:: Material provided ::

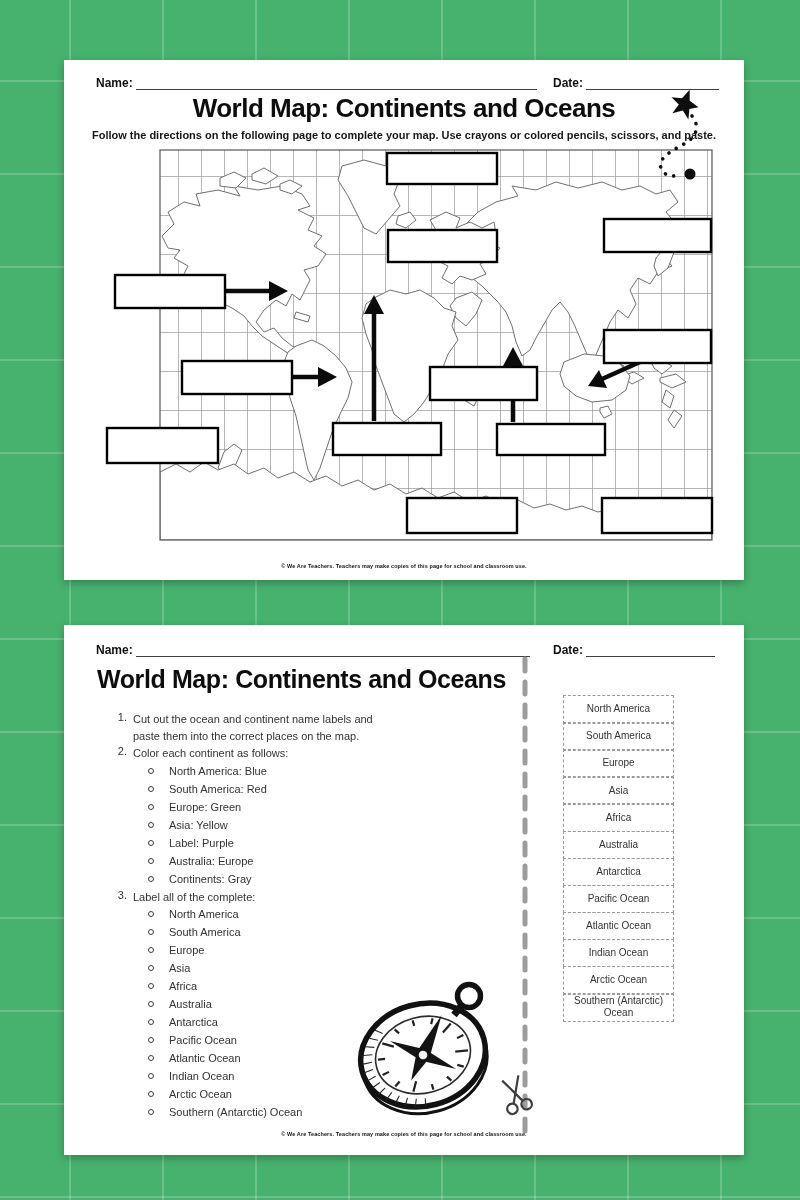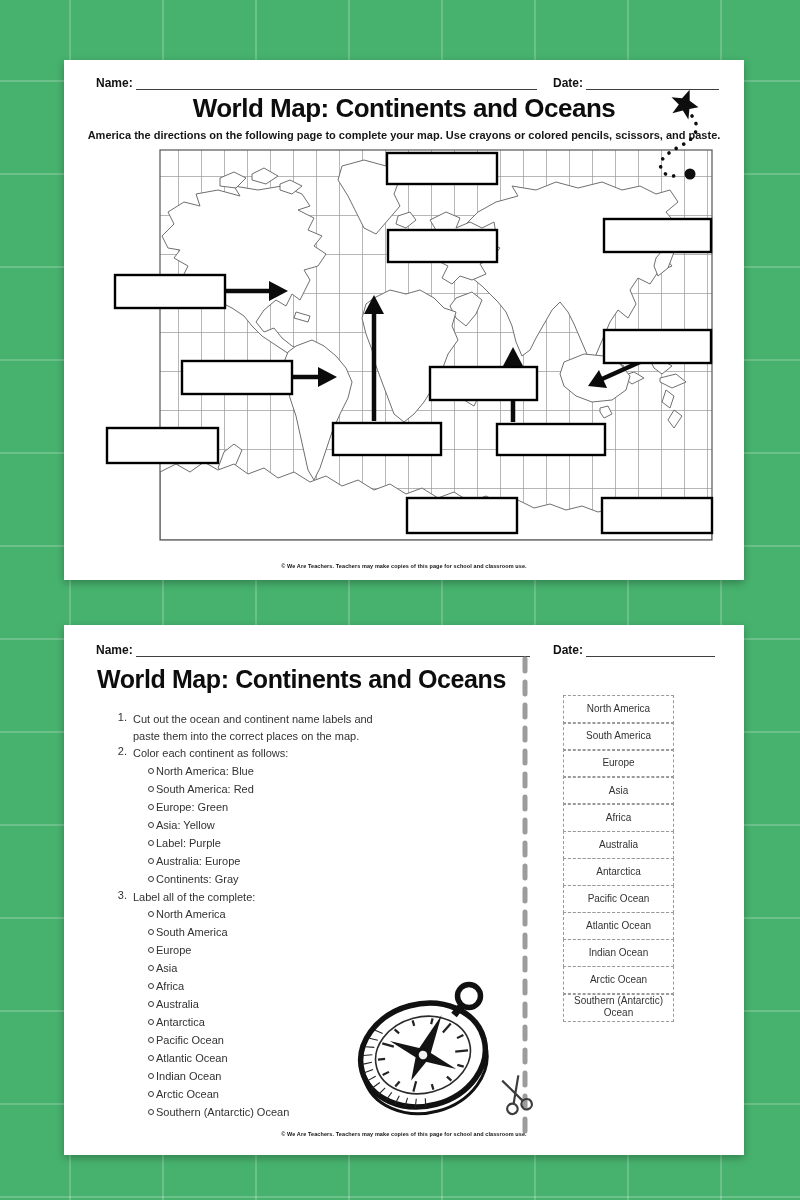--- a/index.html
+++ b/index.html
@@ -68,7 +68,7 @@
   </div>
 
   <div class="p1-title">World Map: Continents and Oceans</div>
-  <div class="p1-sub">America the directions on the following page to complete your map. Use crayons or colored pencils, scissors, and paste.</div>
+  <div class="p1-sub">Follow the directions on the following page to complete your map. Use crayons or colored pencils, scissors, and paste.</div>
 
   <svg class="p1svg" width="680" height="520" viewBox="0 0 680 520">
     <defs>

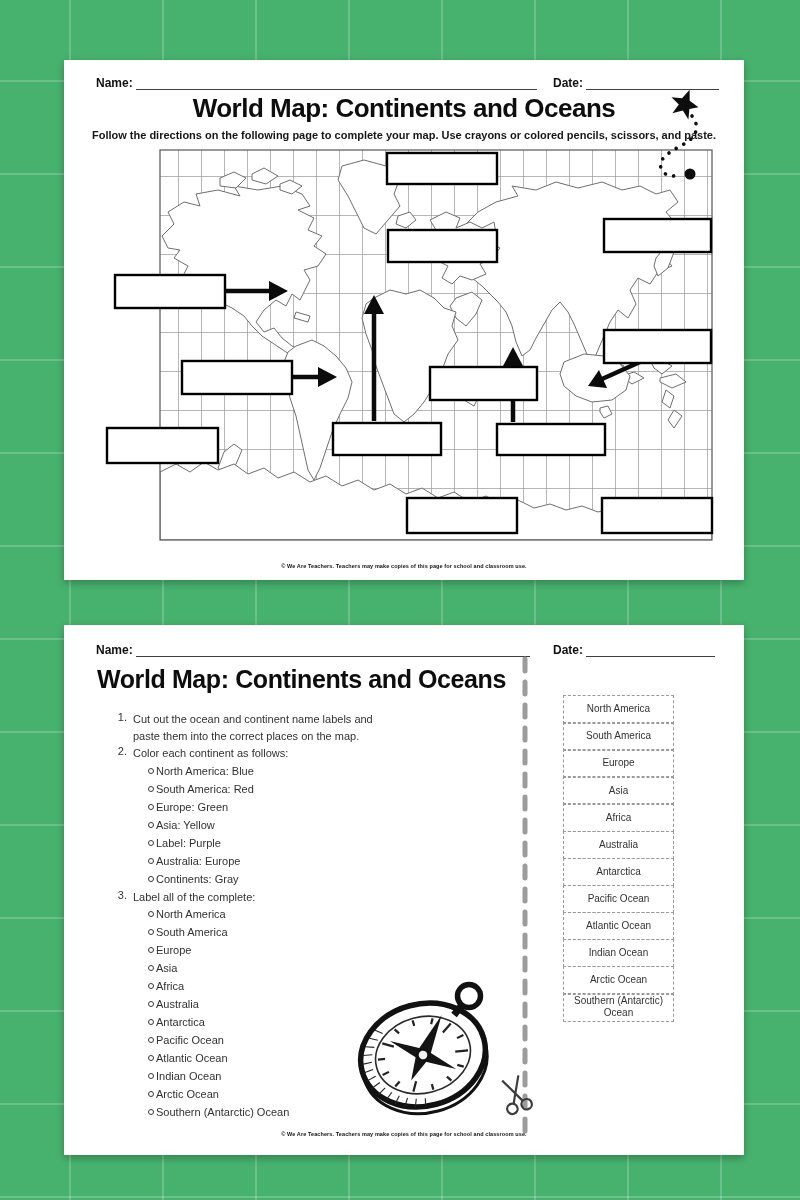--- a/index.html
+++ b/index.html
@@ -40,7 +40,7 @@
   .instr .num{width:15px;text-align:right;flex:none;}
   .instr-lines div{line-height:16.5px;}
   .instr-lines{line-height:16.5px;}
-  .sub{display:flex;align-items:center;gap:2px;margin-left:36px;height:18px;}
+  .sub{display:flex;align-items:center;gap:15px;margin-left:36px;height:18px;}
   .odot{width:4px;height:4px;border:1.3px solid #3a3a3a;border-radius:50%;flex:none;}
   .instr{margin-top:1px;}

:: Exercise objective ::
Using the records above, report each line with the string "complete".

:: Exercise response ::
-  <div class="p1-sub">America the directions on the following page to complete your map. Use crayons or colored pencils, scissors, and paste.</div>
+  <div class="p1-sub">Follow the directions on the following page to complete your map. Use crayons or colored pencils, scissors, and paste.</div>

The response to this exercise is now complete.